:: LISTED RECORDS
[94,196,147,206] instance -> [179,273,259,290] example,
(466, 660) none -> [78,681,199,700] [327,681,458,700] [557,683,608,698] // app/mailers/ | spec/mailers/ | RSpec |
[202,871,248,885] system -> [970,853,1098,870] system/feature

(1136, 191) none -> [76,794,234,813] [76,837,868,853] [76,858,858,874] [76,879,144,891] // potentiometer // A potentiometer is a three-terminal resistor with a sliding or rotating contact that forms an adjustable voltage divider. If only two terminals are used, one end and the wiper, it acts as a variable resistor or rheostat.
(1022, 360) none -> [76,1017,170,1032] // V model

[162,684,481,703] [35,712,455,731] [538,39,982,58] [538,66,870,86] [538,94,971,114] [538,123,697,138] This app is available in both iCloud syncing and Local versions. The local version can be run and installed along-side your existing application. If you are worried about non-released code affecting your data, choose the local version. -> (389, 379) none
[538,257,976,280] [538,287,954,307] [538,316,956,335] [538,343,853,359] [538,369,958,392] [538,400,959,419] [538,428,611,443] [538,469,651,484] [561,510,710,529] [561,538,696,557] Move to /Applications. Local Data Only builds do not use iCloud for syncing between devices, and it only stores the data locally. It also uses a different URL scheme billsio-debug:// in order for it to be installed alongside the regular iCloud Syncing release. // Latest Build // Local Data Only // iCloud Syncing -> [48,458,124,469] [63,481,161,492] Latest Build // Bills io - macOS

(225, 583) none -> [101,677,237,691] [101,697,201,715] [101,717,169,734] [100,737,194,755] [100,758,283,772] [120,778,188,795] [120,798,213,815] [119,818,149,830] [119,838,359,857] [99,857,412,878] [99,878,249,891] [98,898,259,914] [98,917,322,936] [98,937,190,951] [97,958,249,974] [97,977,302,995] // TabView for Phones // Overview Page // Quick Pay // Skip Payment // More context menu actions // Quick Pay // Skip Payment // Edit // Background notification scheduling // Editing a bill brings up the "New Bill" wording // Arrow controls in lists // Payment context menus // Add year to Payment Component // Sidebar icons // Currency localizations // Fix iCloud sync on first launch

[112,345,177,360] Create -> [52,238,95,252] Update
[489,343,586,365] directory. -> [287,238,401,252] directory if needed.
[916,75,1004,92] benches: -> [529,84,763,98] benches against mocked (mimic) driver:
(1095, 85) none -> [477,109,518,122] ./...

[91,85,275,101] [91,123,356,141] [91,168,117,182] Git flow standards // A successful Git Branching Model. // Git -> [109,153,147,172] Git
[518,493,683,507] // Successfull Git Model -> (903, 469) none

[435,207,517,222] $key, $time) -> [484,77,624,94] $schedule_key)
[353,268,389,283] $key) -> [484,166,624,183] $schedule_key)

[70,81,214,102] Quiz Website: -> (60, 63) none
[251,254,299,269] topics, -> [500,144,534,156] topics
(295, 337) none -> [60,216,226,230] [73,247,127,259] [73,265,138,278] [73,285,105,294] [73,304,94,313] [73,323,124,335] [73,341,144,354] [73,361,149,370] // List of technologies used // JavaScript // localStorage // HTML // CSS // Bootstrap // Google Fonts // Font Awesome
::::
## EXERCISE GOAL:
The whole listing above is to be transcribed exactly, line for line.

## ANSWER SECTION:
[94,196,147,206] instance -> [179,273,259,290] example,
(466, 660) none -> [78,681,199,700] [327,681,458,700] [557,683,608,698] // app/mailers/ | spec/mailers/ | RSpec |
[202,871,248,885] system -> [970,853,1098,870] system/feature

(1136, 191) none -> [76,794,234,813] [76,837,868,853] [76,858,858,874] [76,879,144,891] // potentiometer // A potentiometer is a three-terminal resistor with a sliding or rotating contact that forms an adjustable voltage divider. If only two terminals are used, one end and the wiper, it acts as a variable resistor or rheostat.
(1022, 360) none -> [76,1017,170,1032] // V model

[162,684,481,703] [35,712,455,731] [538,39,982,58] [538,66,870,86] [538,94,971,114] [538,123,697,138] This app is available in both iCloud syncing and Local versions. The local version can be run and installed along-side your existing application. If you are worried about non-released code affecting your data, choose the local version. -> (389, 379) none
[538,257,976,280] [538,287,954,307] [538,316,956,335] [538,343,853,359] [538,369,958,392] [538,400,959,419] [538,428,611,443] [538,469,651,484] [561,510,710,529] [561,538,696,557] Move to /Applications. Local Data Only builds do not use iCloud for syncing between devices, and it only stores the data locally. It also uses a different URL scheme billsio-debug:// in order for it to be installed alongside the regular iCloud Syncing release. // Latest Build // Local Data Only // iCloud Syncing -> [48,458,124,469] [63,481,161,492] Latest Build // Bills io - macOS

(225, 583) none -> [101,677,237,691] [101,697,201,715] [101,717,169,734] [100,737,194,755] [100,758,283,772] [120,778,188,795] [120,798,213,815] [119,818,149,830] [119,838,359,857] [99,857,412,878] [99,878,249,891] [98,898,259,914] [98,917,322,936] [98,937,190,951] [97,958,249,974] [97,977,302,995] // TabView for Phones // Overview Page // Quick Pay // Skip Payment // More context menu actions // Quick Pay // Skip Payment // Edit // Background notification scheduling // Editing a bill brings up the "New Bill" wording // Arrow controls in lists // Payment context menus // Add year to Payment Component // Sidebar icons // Currency localizations // Fix iCloud sync on first launch

[112,345,177,360] Create -> [52,238,95,252] Update
[489,343,586,365] directory. -> [287,238,401,252] directory if needed.
[916,75,1004,92] benches: -> [529,84,763,98] benches against mocked (mimic) driver:
(1095, 85) none -> [477,109,518,122] ./...

[91,85,275,101] [91,123,356,141] [91,168,117,182] Git flow standards // A successful Git Branching Model. // Git -> [109,153,147,172] Git
[518,493,683,507] // Successfull Git Model -> (903, 469) none

[435,207,517,222] $key, $time) -> [484,77,624,94] $schedule_key)
[353,268,389,283] $key) -> [484,166,624,183] $schedule_key)

[70,81,214,102] Quiz Website: -> (60, 63) none
[251,254,299,269] topics, -> [500,144,534,156] topics
(295, 337) none -> [60,216,226,230] [73,247,127,259] [73,265,138,278] [73,285,105,294] [73,304,94,313] [73,323,124,335] [73,341,144,354] [73,361,149,370] // List of technologies used // JavaScript // localStorage // HTML // CSS // Bootstrap // Google Fonts // Font Awesome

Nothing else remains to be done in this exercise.